My reading indicates that the unwinder will consider this as a tail call. If anything, our REX prefix is probably confusing it.

I imagine that MSVC omits it here?

No, they emit it:

d:\src\tmp>type a.cc
void __declspec(dllimport) h();
void f() {
  h();
}

d:\src\tmp>cl /c /Ox a.cc && dumpbin /disasm a.obj
Microsoft (R) C/C++ Optimizing Compiler Version 18.00.31101 for x64
Copyright (C) Microsoft Corporation.  All rights reserved.

a.cc
Microsoft (R) COFF/PE Dumper Version 12.00.31101.0
Copyright (C) Microsoft Corporation.  All rights reserved.


Dump of file a.obj

File Type: COFF OBJECT

?f@@YAXXZ (void __cdecl f(void)):
  0000000000000000: 48 FF 25 00 00 00  jmp         qword ptr [__imp_?h@@YAXXZ]
                    00

  Summary

          64 .debug$S
          2F .drectve
           7 .text$mn

It seems that not all indirect jumps should be REX prefixed: https://github.com/dotnet/coreclr/blob/master/src/unwinder/amd64/unwinder_amd64.cpp#L1378

Hmm, it seems for this specific one they can handle both with and without REX prefix.

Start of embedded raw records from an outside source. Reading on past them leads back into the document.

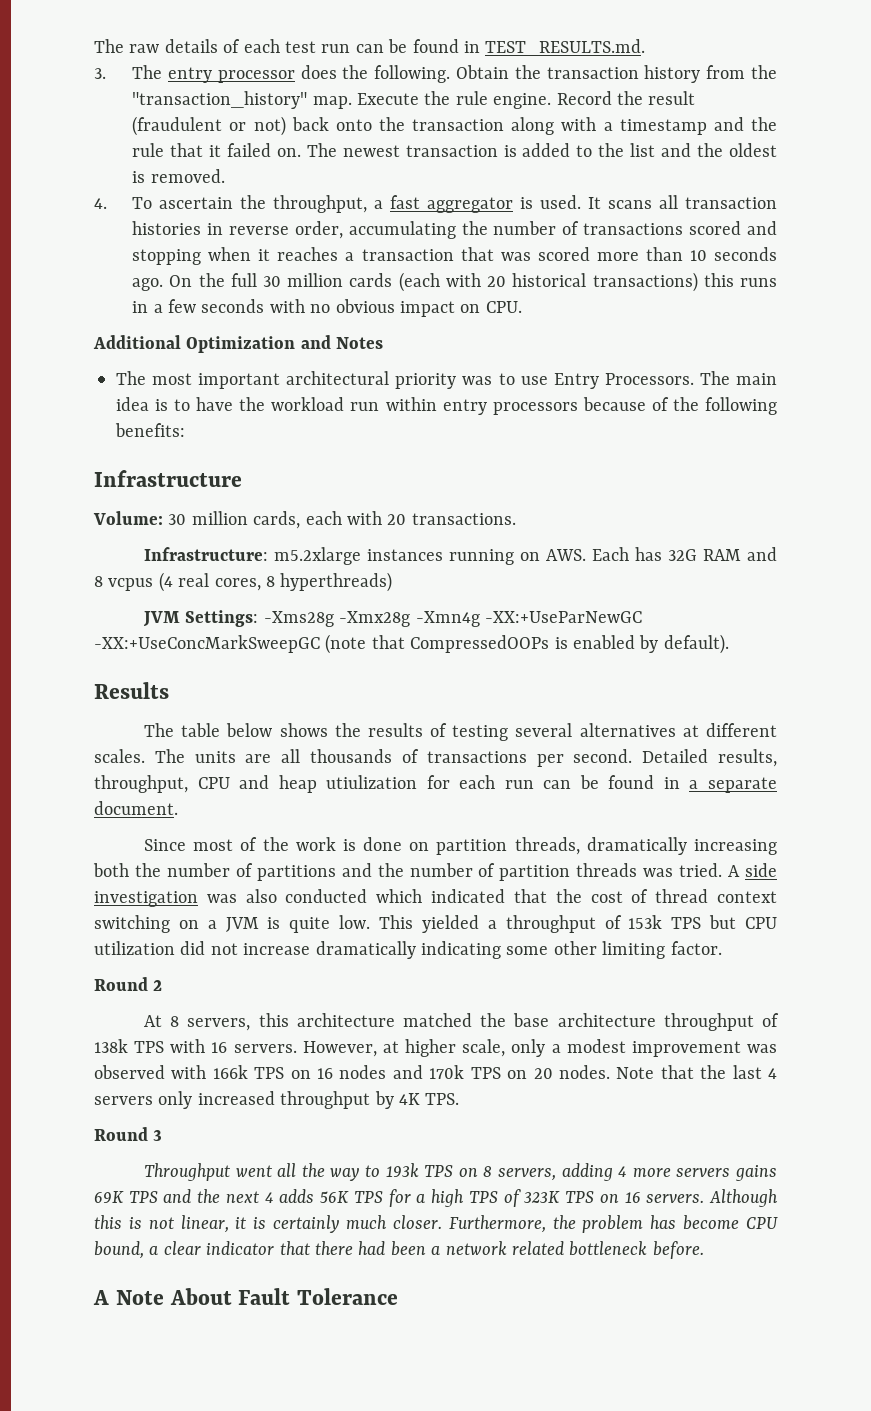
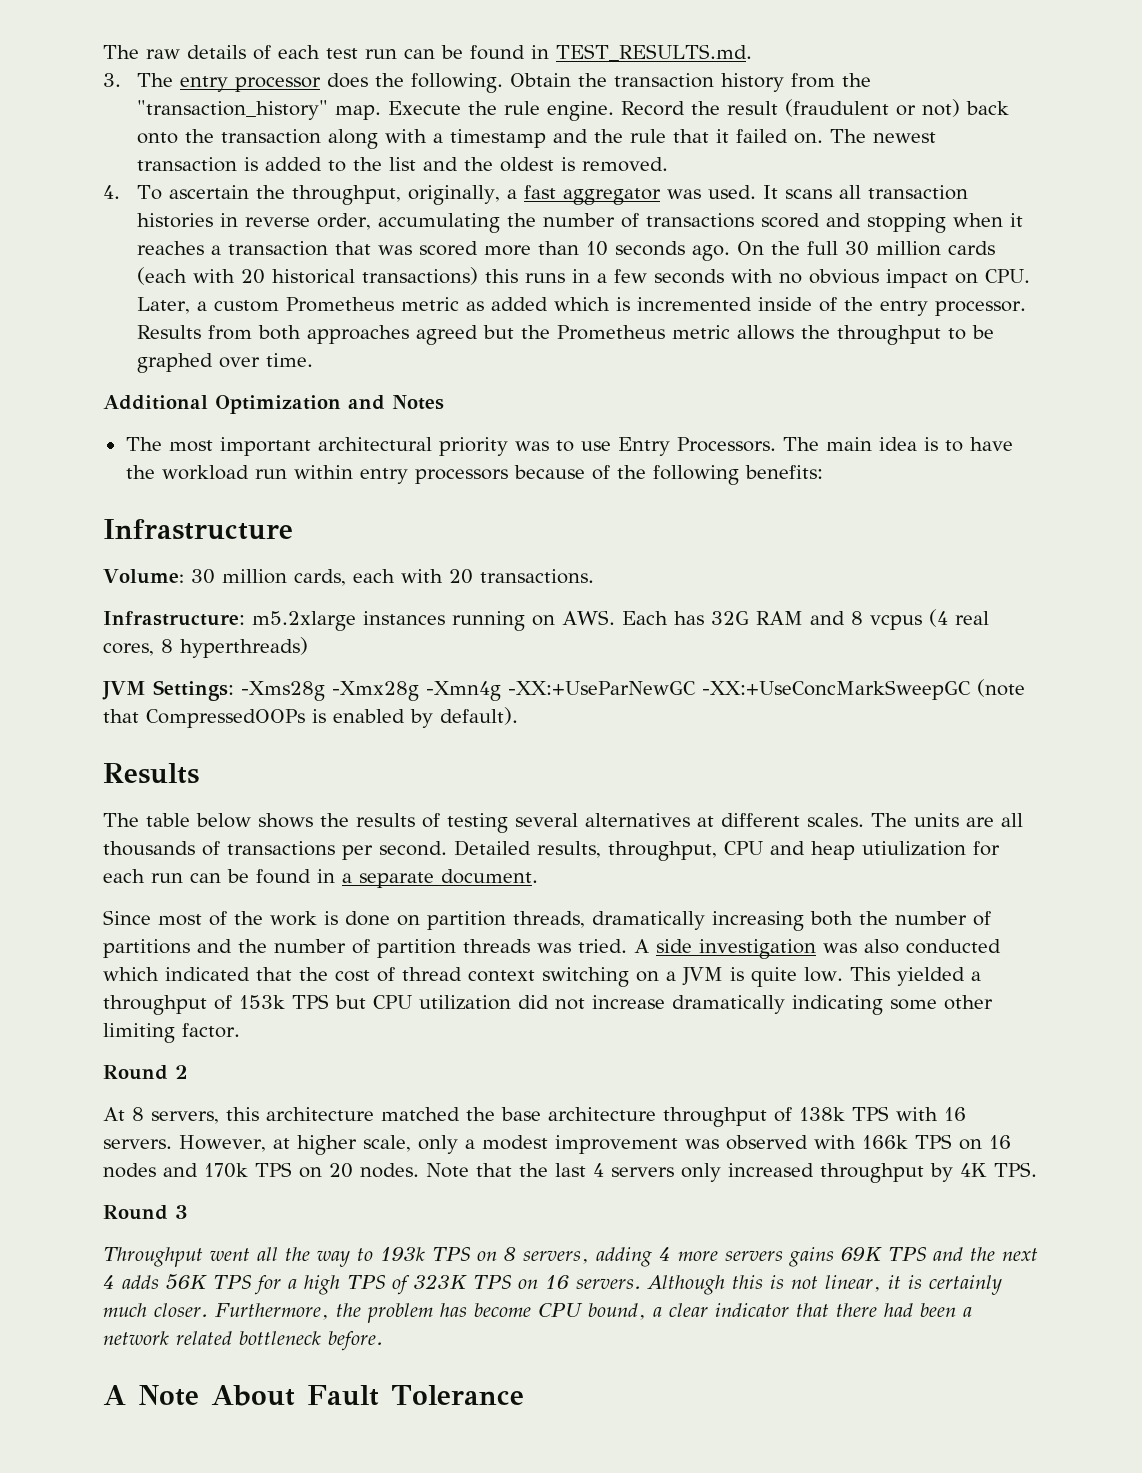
- 4. To ascertain the throughput, a fast aggregator is used.
+ 4. To ascertain the throughput, originally, a fast aggregator was used.
- On the full 30 million cards (each with 20 historical transactions) this runs in a few seconds with no obvious impact on CPU.
+ On the full 30 million cards (each with 20 historical transactions) this runs in a few seconds with no obvious impact on CPU. Later, a custom Prometheus metric as added which is incremented inside of the entry processor. Results from both approaches agreed but the Prometheus metric allows the throughput to be graphed over time.

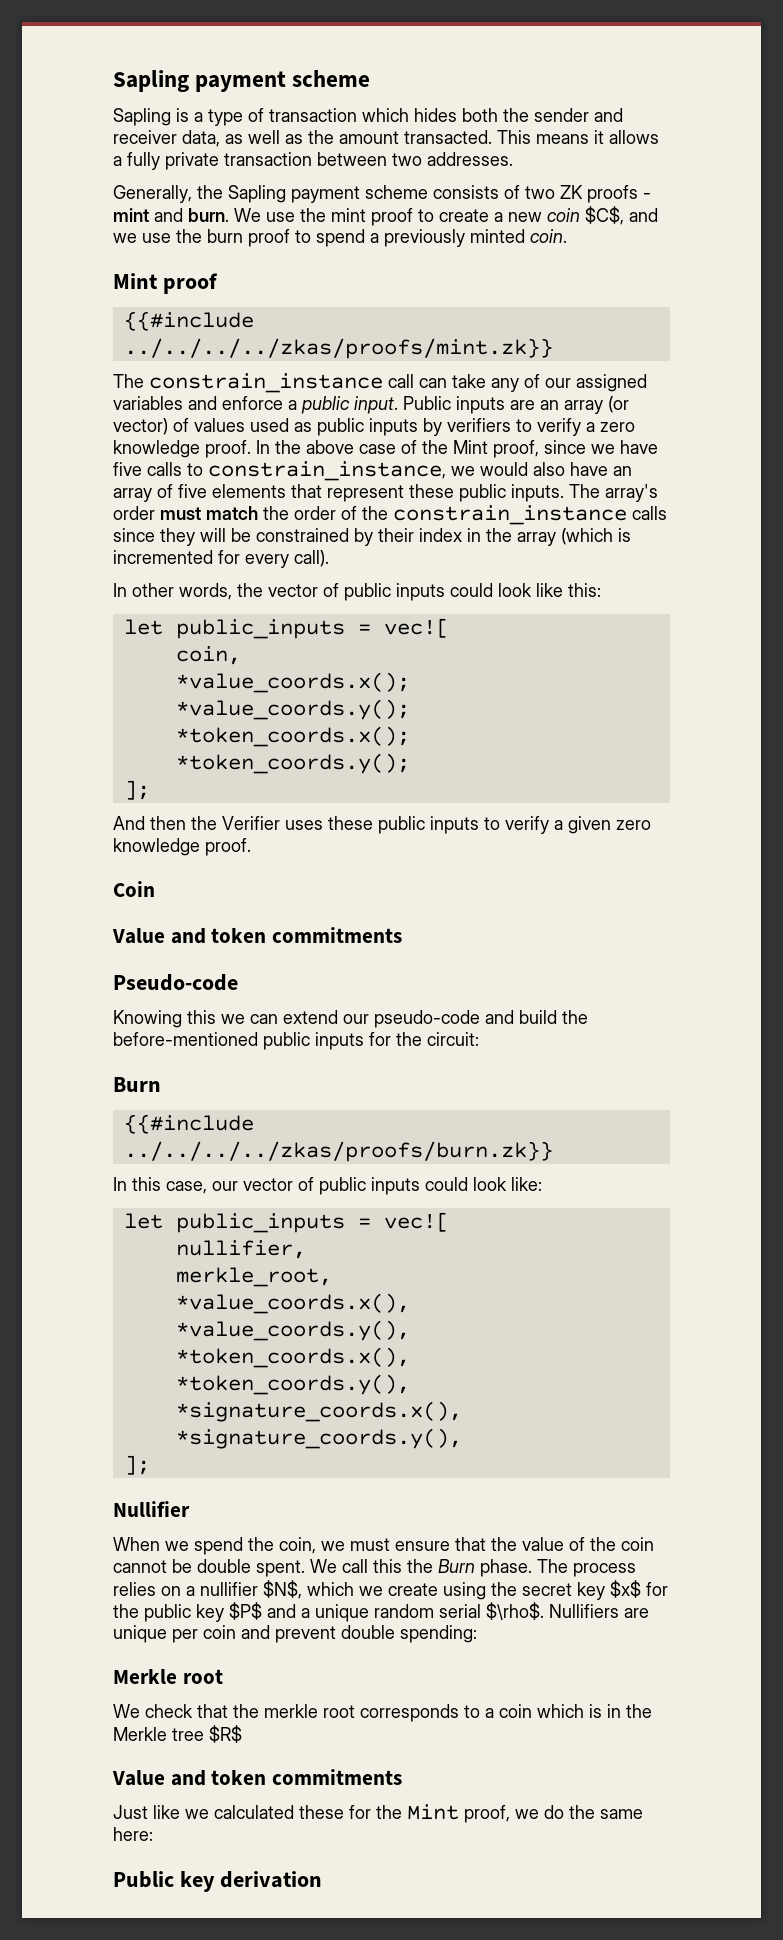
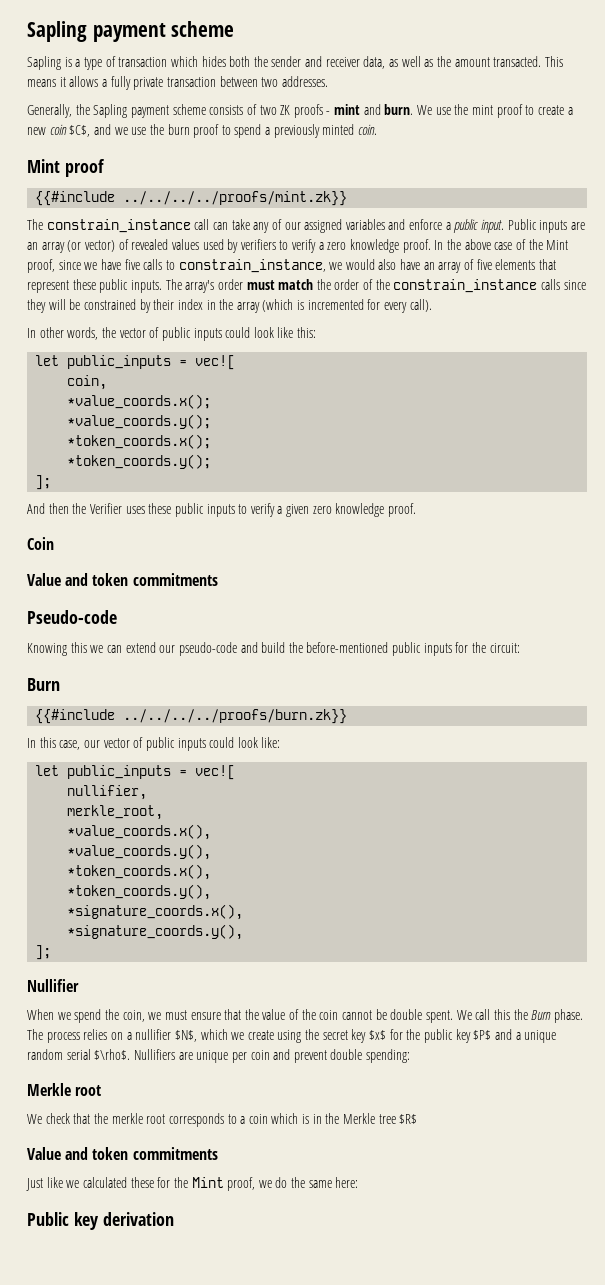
- {{#include ../../../../zkas/proofs/mint.zk}}
+ {{#include ../../../../proofs/mint.zk}}
- Public inputs are an array (or vector) of values used as public inputs by verifiers to verify a zero knowledge proof.
+ Public inputs are an array (or vector) of revealed values used by verifiers to verify a zero knowledge proof.
- {{#include ../../../../zkas/proofs/burn.zk}}
+ {{#include ../../../../proofs/burn.zk}}

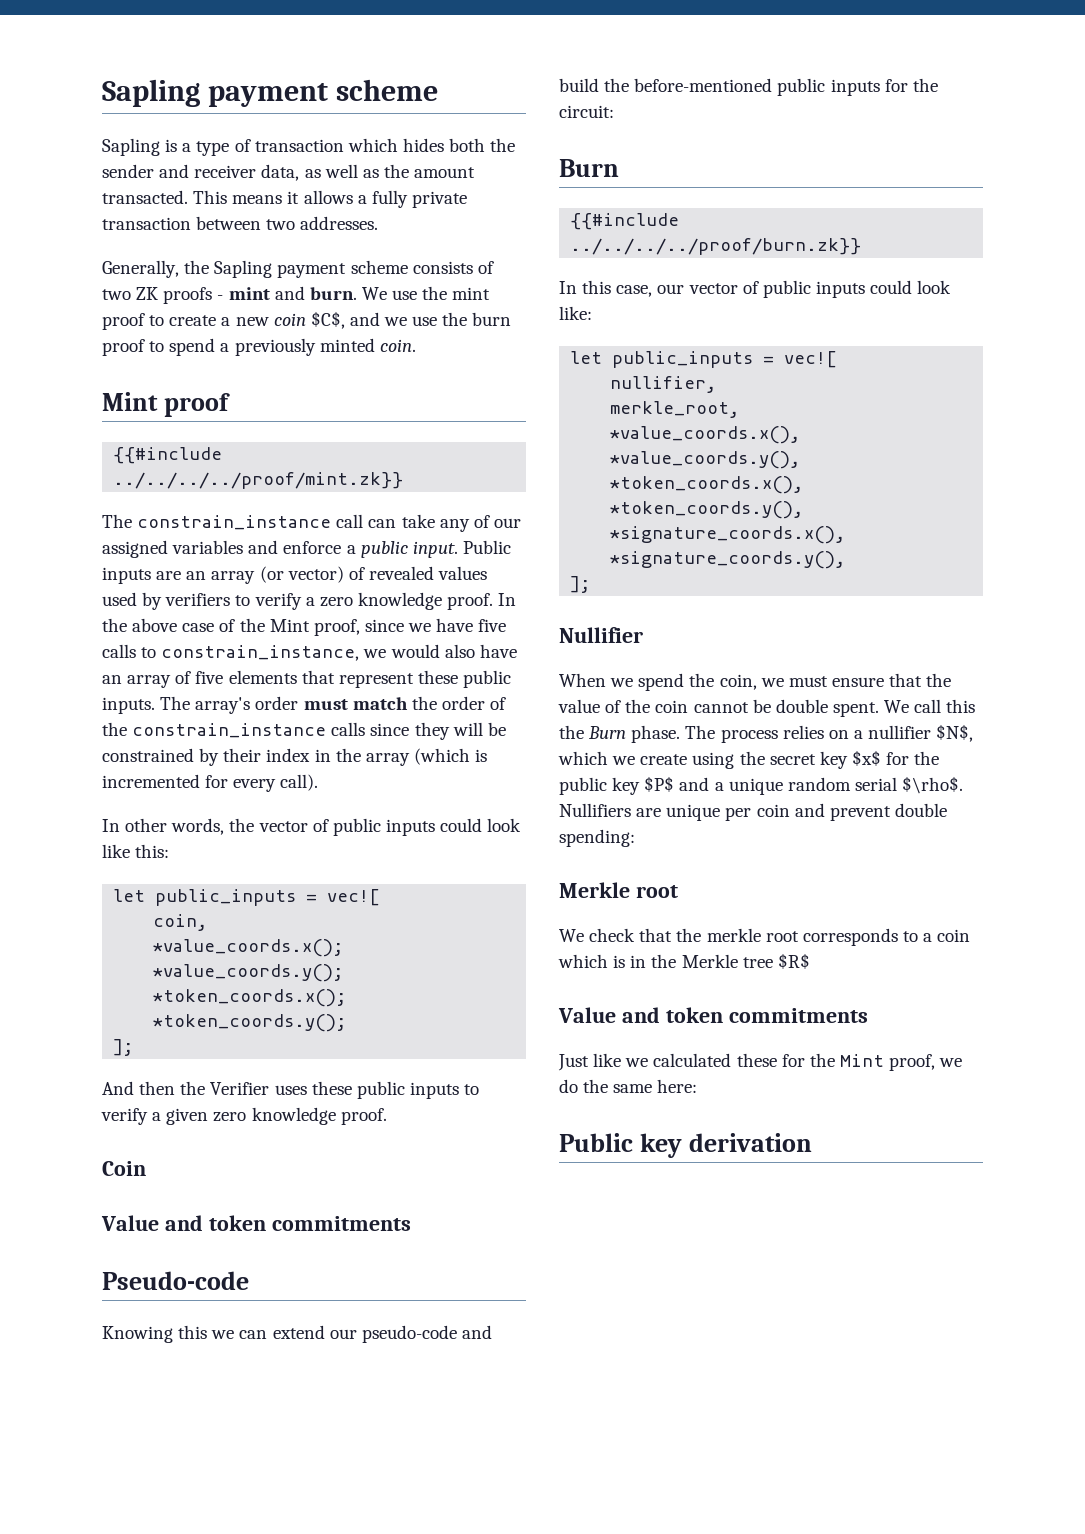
- {{#include ../../../../proofs/mint.zk}}
+ {{#include ../../../../proof/mint.zk}}
- {{#include ../../../../proofs/burn.zk}}
+ {{#include ../../../../proof/burn.zk}}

Does TAILJMPm64_REX emit something that would match https://github.com/dotnet/coreclr/blob/master/src/unwinder/amd64/unwinder_amd64.cpp#L1389 ?

Yes, I believe TAILJMPm64_REX is what we use in your dllimport example, and it seems that matches both if-statements here.

Perhaps the unwinder used to be stricter but then they had to change it to accept more non-rexed versions?

majnemer accepted this revision.Sep 8 2016, 3:20 PM
majnemer edited edge metadata.

LGTM

This revision is now accepted and ready to land.Sep 8 2016, 3:20 PM
This revision was automatically updated to reflect the committed changes.